Okay. It’s not a real pet, but my kids don’t know that.
I don’t think. Well, my 9-year-old kind of knows, but she likes to believe, so I’m not going to ruin the fun.
A few months ago, in a riveting blog post, I told you about an amazing TED talk I listened to by author Mac Barnett and the children’s book I bought as a result, Billy Twitters and His Blue Whale Problem.
I think I mentioned in that previous post there’s a fun surprise under the jacket cover of that book.
My kids wrote a letter and sent it off to receive their very own pet whale before we moved to Ireland.
I promptly forgot all about the pet whale because HELLO? moving to a foreign country. They didn’t forget. They were worried about how the whale was going to find us because we didn’t tell the whale our new address. We didn’t even have a permanent address at that point. Details.
It’s moments like these that I realize the depth of my children’s resiliency.
We’d just moved to a foreign country. Everything was new. They’d left their friends and family behind. We didn’t have our belongings or even a place to call home. It’s a lot for anyone, no matter your age, to process.

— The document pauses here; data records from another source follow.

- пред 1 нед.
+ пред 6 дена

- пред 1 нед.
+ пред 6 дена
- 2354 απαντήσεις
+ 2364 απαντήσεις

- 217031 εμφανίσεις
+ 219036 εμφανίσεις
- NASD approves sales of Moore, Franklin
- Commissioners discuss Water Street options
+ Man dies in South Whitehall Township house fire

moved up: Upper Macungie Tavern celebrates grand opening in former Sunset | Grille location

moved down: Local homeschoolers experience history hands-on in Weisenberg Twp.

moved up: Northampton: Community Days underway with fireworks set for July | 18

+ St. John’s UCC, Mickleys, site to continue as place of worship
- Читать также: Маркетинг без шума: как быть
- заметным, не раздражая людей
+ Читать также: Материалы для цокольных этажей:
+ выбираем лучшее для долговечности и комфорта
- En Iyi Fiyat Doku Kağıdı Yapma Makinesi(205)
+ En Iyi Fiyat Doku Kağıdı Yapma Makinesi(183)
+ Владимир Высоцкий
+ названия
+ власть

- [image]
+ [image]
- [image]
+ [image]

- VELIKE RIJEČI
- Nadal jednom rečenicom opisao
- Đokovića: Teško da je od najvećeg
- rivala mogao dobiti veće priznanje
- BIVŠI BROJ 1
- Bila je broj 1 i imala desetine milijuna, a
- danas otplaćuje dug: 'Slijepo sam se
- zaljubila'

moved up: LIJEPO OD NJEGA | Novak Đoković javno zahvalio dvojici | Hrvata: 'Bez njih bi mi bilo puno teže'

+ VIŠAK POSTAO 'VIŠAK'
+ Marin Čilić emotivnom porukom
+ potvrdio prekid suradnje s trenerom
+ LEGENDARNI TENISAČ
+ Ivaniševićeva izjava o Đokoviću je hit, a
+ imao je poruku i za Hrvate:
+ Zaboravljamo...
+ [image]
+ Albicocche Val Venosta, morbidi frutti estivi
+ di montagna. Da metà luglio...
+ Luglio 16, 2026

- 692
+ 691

None of that seemed to phase them. Instead, they were concerned about the whale. Not about how we’d feed a whale or where we’d keep a whale, but how the whale would find us.
I guess I’d never explained mail forwarding.
We had a package of mail forwarded from the U.S. to our temporary home in Ireland. As is my luck, the package was too big to shove through the mail slot in our door and we weren’t home.
Instead, we had to walk/scooter a mile to the mail holding facility. Along the way to find our mail, my son decided to jump fall into a duck pond.
Really, it was only a matter of time. We’d walked past that pond twice a day for weeks. Don’t worry. He was fine. We had to walk back to the house so he could shower the algae and duck poo off of himself though.
Finally we arrived at the mail facility and that’s when we discovered a very official letter had arrived addressed to the kids.
(By the way, it’s just “post” here, not post office. People also say they are going to open the post instead of open the mail.)
The letter informed them their pet whale is stuck in Norway in a very lovely fjord.
What?!?
There was a “change” in customs law and Norway won’t let the whale leave. Oh, darn. My kids know all about customs and immigration due to our recent move. While they were disappointed, they rolled with the bad news like the troopers they are.
Bureaucratic red tape. What are you going to do?
I was happy there was one way to smooth things over.
The kids can call their whale and leave him a message. YAY!
Except my kids want to FaceTime instead.
Of course.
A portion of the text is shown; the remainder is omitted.